During 1970 Brinker underwent psychological and vocational evaluation at the State of Minnesota Department of Education, Division of Vocational Rehabilitation (DVR). The generally unencouraging test results relating to retraining and placement, however, ultimately resulted in the issuance of a DVR report that Brinker was "unemployable" because he had to wear a back brace, his education was minimal, he lacked special skills, and was experienced only in common labor.7
Generally, a claimant for disability benefits must show a medically established impairment that prevents him from performing any substantial and gainful employment which exists in the national economy for which he is qualified by his age, education and work experience. 42 U.S.C. § 423(d). See Lund v. Weinberger, 520 F.2d 782 at 784 (8th Cir. 1975); Yawitz v. Weinberger, 498 F.2d 956, 959-60 (8th Cir. 1974). This court has repeatedly set out the relevant legal standards for receiving such benefits. See, e. g., Klug v. Weinberger, 514 F.2d 423 at 424 (8th Cir. 1975). As stated in Klug those standards are:
(a) the claimant has the burden of establishing his claim; (b) the Act is remedial and is to be construed liberally; (c) the Secretary's findings and the reasonable inferences drawn from them are conclusive if they are supported by substantial evidence; (d) substantial evidence is such relevant evidence as a reasonable mind might accept as adequate to support a conclusion; (e) it must be based on the record as a whole; (f) the determination of the presence of substantial evidence is to be made on a case-to-case basis; (g) where the evidence is conflicting it is for the Appeals Council on behalf of the Secretary to resolve those conflicts; (h) the statutory definition of disability imposes a three-fold requirement (1) that there be a medically determinable physical or mental impairment which can be expected to (result in death or which has lasted or can be expected to last for a continuous period of not less than 12 months), (2) that there be an inability to engage in any substantial gainful activity, and (3) that the inability be by reason of the impairment; (i) such substantial gainful activity is that which is both substantial and gainful and within the claimant's capability, realistically judged by his education, training, and experience; (j) the emphasis is on the particular claimant's capabilities and on what is reasonably possible, not on what is conceivable; and (k) it is not the duty or the burden of the Secretary to find a specific employer and job for the claimant but, instead, some effort and some ingenuity within the range of the claimant's capacity remains for him to exercise. (Footnote omitted.)

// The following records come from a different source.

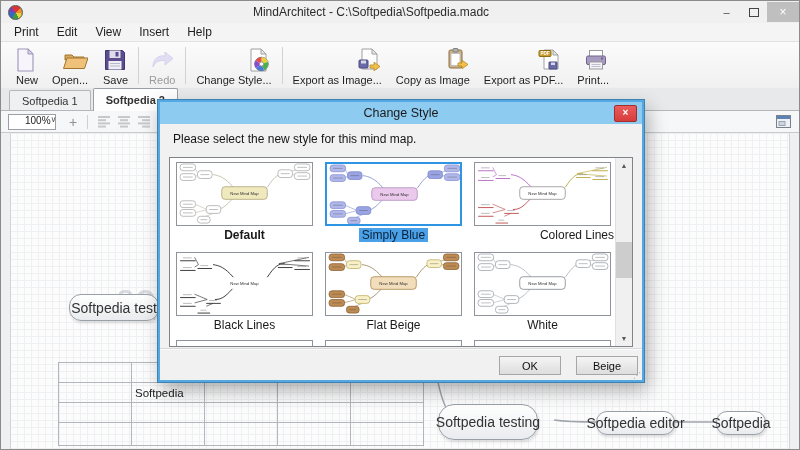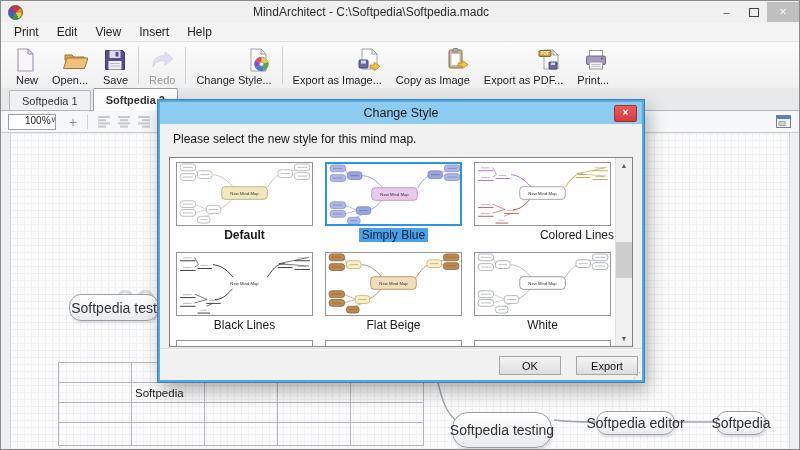--- a/index.html
+++ b/index.html
@@ -319,21 +319,21 @@
         <div class="cell"></div>
         <div class="cell"></div>
         <div class="cell"></div>
         <div class="cell"></div>
         <div class="cell"></div>
         <div class="cell"></div>
         <div class="cell"></div>
       </div>
     <div id="nodes-holder">
         <div class="map-node" style="left: 68px; top: 161px; width: 88px; height: 25px; border-radius: 12px;">Softpedia test</div>
-        <div class="map-node" style="left: 451px; top: 271px; width: 98px; height: 34px; border-radius: 16px; margin-top: 8px;">Softpedia testing</div>
+        <div class="map-node" style="left: 437px; top: 271px; width: 98px; height: 34px; border-radius: 16px;">Softpedia testing</div>
         <div class="map-node" style="left: 595px; top: 278px; width: 77px; height: 22px; border-radius: 11px;">Softpedia editor</div>
         <div class="map-node" style="left: 715px; top: 278px; width: 48px; height: 22px; border-radius: 11px;">Softpedia</div>
       </div>
   </div>
 
   <div id="dialog">
     <div id="dlg-titlebar">
       <span>Change Style</span>
     </div>
     <div id="dlg-close">×</div>
@@ -552,17 +552,17 @@
             <rect x="45" y="24.5" width="47" height="13" rx="3.5" fill="#ffffff" stroke="#8a8f98" stroke-width="0.9"></rect>
             <text x="68.5" y="33" text-anchor="middle" font-size="4.4" fill="#333" font-family="Liberation Sans,sans-serif">New Mind Map</text>
           </svg></div>
         <div class="style-label" style="left: 298px; top: 160px;"><span>White</span></div>
         <div class="thumb" style="left: 6px; top: 182px;"></div>
         <div class="thumb" style="left: 155px; top: 182px;"></div>
         <div class="thumb" style="left: 304px; top: 182px;"></div>
       </div>
     <div id="dlg-sep"></div>
     <div class="dlg-btn" id="ok-btn">OK</div>
-    <div class="dlg-btn" id="cancel-btn">Export</div>
+    <div class="dlg-btn" id="cancel-btn">Beige</div>
     <div id="dlg-grip">⋰</div>
   </div>
 
 </div>
 
 </body></html>

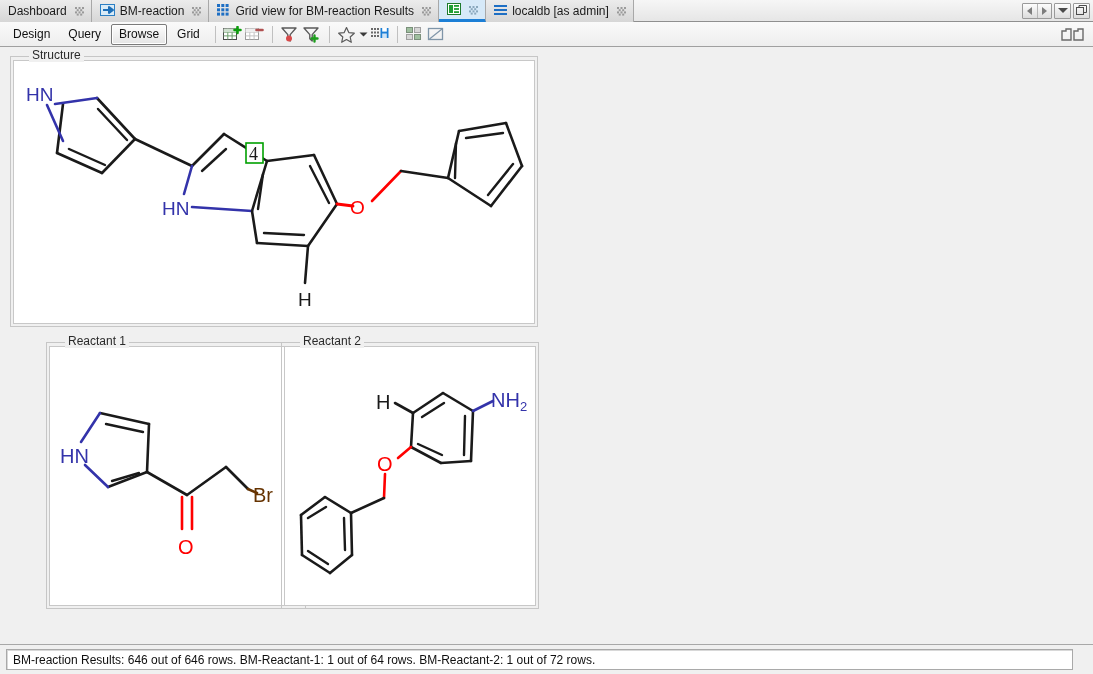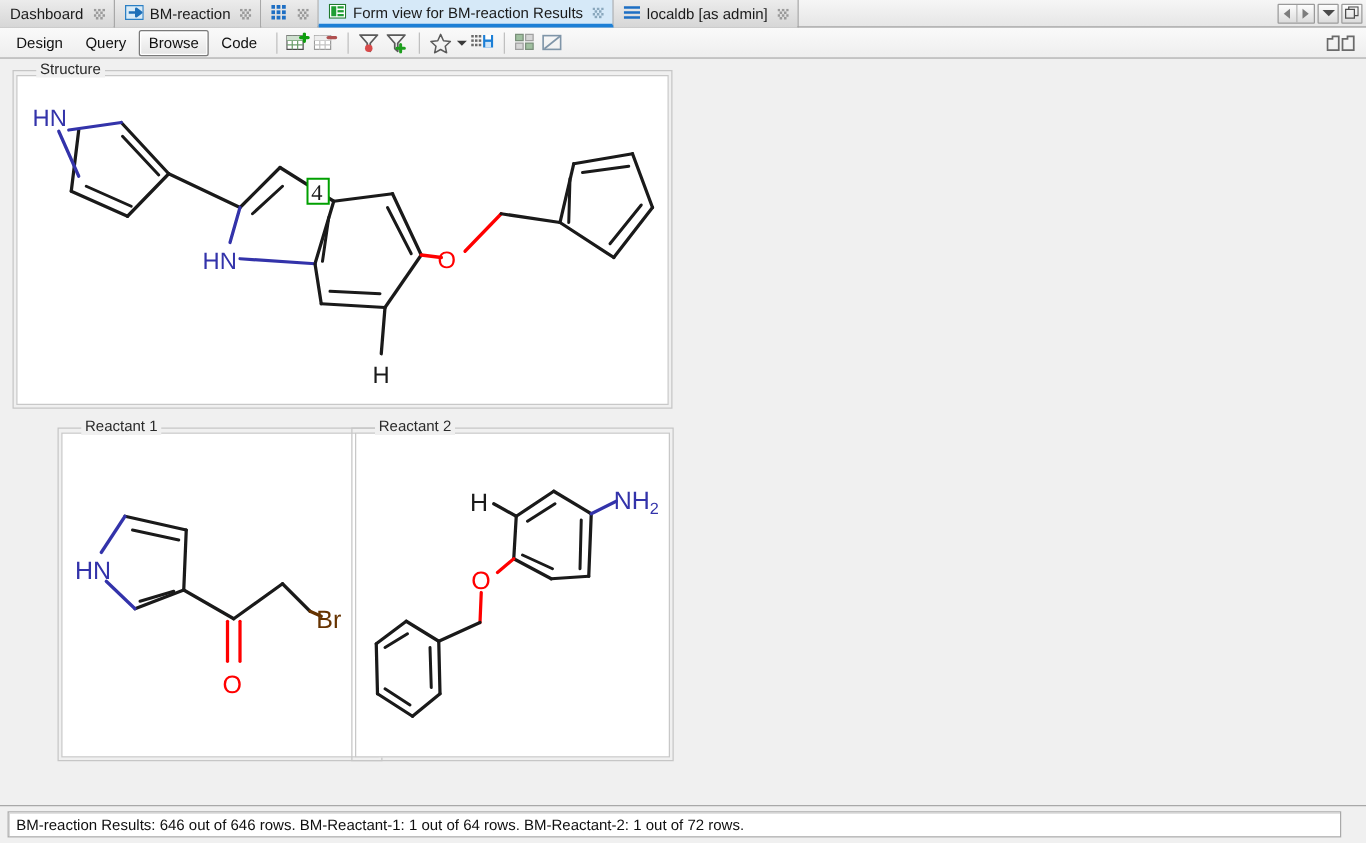--- a/index.html
+++ b/index.html
@@ -224,20 +224,21 @@
               <rect x="8.6" y="0" width="3" height="3"></rect>
               <rect x="0" y="4.3" width="3" height="3"></rect>
               <rect x="4.3" y="4.3" width="3" height="3"></rect>
               <rect x="8.6" y="4.3" width="3" height="3"></rect>
               <rect x="0" y="8.6" width="3" height="3"></rect>
               <rect x="4.3" y="8.6" width="3" height="3"></rect>
               <rect x="8.6" y="8.6" width="3" height="3"></rect>
             </g>
           </svg>
       </span>
+      <span class="tab-label">Grid view for BM-reaction Results</span>
       <span class="tab-close">
         <svg width="9" height="9" viewBox="0 0 9 9">
             <g fill="#9a9a9a">
               <rect x="0" y="0" width="2" height="2"></rect>
               <rect x="3.5" y="0" width="2" height="2"></rect>
               <rect x="7" y="0" width="2" height="2"></rect>
               <rect x="1.7" y="2.2" width="2" height="2"></rect>
               <rect x="5.2" y="2.2" width="2" height="2"></rect>
               <rect x="0" y="4.4" width="2" height="2"></rect>
               <rect x="3.5" y="4.4" width="2" height="2"></rect>
@@ -252,21 +253,20 @@
     <div class="tab active">
       <span>
         <svg width="14" height="12" viewBox="0 0 14 12">
             <rect x="0.5" y="0.5" width="13" height="11" fill="#ffffff" stroke="#1f7a2e"></rect>
             <rect x="2" y="2" width="4" height="8" fill="#1f9e34"></rect>
             <rect x="7" y="2" width="5" height="1.8" fill="#1f9e34"></rect>
             <rect x="7" y="5.1" width="5" height="1.8" fill="#1f9e34"></rect>
             <rect x="7" y="8.2" width="5" height="1.8" fill="#1f9e34"></rect>
           </svg>
       </span>
-      <span class="tab-label">Form view for BM-reaction Results</span>
       <span class="tab-close">
         <svg width="9" height="9" viewBox="0 0 9 9">
             <g fill="#8aa8bd">
               <rect x="0" y="0" width="2" height="2"></rect>
               <rect x="3.5" y="0" width="2" height="2"></rect>
               <rect x="7" y="0" width="2" height="2"></rect>
               <rect x="1.7" y="2.2" width="2" height="2"></rect>
               <rect x="5.2" y="2.2" width="2" height="2"></rect>
               <rect x="0" y="4.4" width="2" height="2"></rect>
               <rect x="3.5" y="4.4" width="2" height="2"></rect>
@@ -327,21 +327,21 @@
             <polyline points="3,2.5 3,0.5 10.5,0.5 10.5,7.5 7.5,7.5" fill="none" stroke="#4d4d4d"></polyline>
           </svg>
       </div>
     </div>
   </div>
 
   <div class="toolbar">
     <div class="mode-btn">Design</div>
     <div class="mode-btn">Query</div>
     <div class="mode-btn active">Browse</div>
-    <div class="mode-btn">Code</div>
+    <div class="mode-btn">Grid</div>
 
     <div class="tbsep"></div>
 
     <div class="ticon">
       <svg width="19" height="16" viewBox="0 0 19 16">
           <rect x="0.5" y="2.5" width="13" height="11" fill="#ffffff" stroke="#4a4a4a"></rect>
           <path d="M0.5 6.2 H13.5 M0.5 9.9 H13.5 M4.8 2.5 V13.5 M9.1 2.5 V13.5" stroke="#6d9e6d" stroke-width="1"></path>
           <rect x="0.5" y="2.5" width="13" height="3.7" fill="#cfe0cf"></rect>
           <path d="M14.5 1 v6 M11.5 4 h6" stroke="#0e9e0e" stroke-width="2.6" stroke-linecap="round"></path>
         </svg>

It is also well-established that once a claimant demonstrates that his impairment is so severe as to preclude him from performing his former work, the burden shifts to the Secretary to prove there is some other kind of substantial gainful employment that the claimant could perform. Lund v. Weinberger, supra, 520 F.2d at 785; Klug v. Weinberger, supra, 514 F.2d at 425. See also Timmerman v. Weinberger, 510 F.2d 439, 443 (8th Cir. 1975); Stark v. Weinberger, 497 F.2d 1092, 1097-98 (7th Cir. 1974). See generally Annot. 22 A.L.R.3d 440 (1968).
The record reveals no substantial evidence to support the conclusion that Brinker could perform at his former employment at Macalester College. Dr. Schloff concluded that Brinker could never return to his former work. Brinker's own attempt to do so and his concomitant failure provide corroboration. Further, the findings of the administrative law judge specifically state that Brinker is " 'occupationally handicapped' from returning to any of his past jobs."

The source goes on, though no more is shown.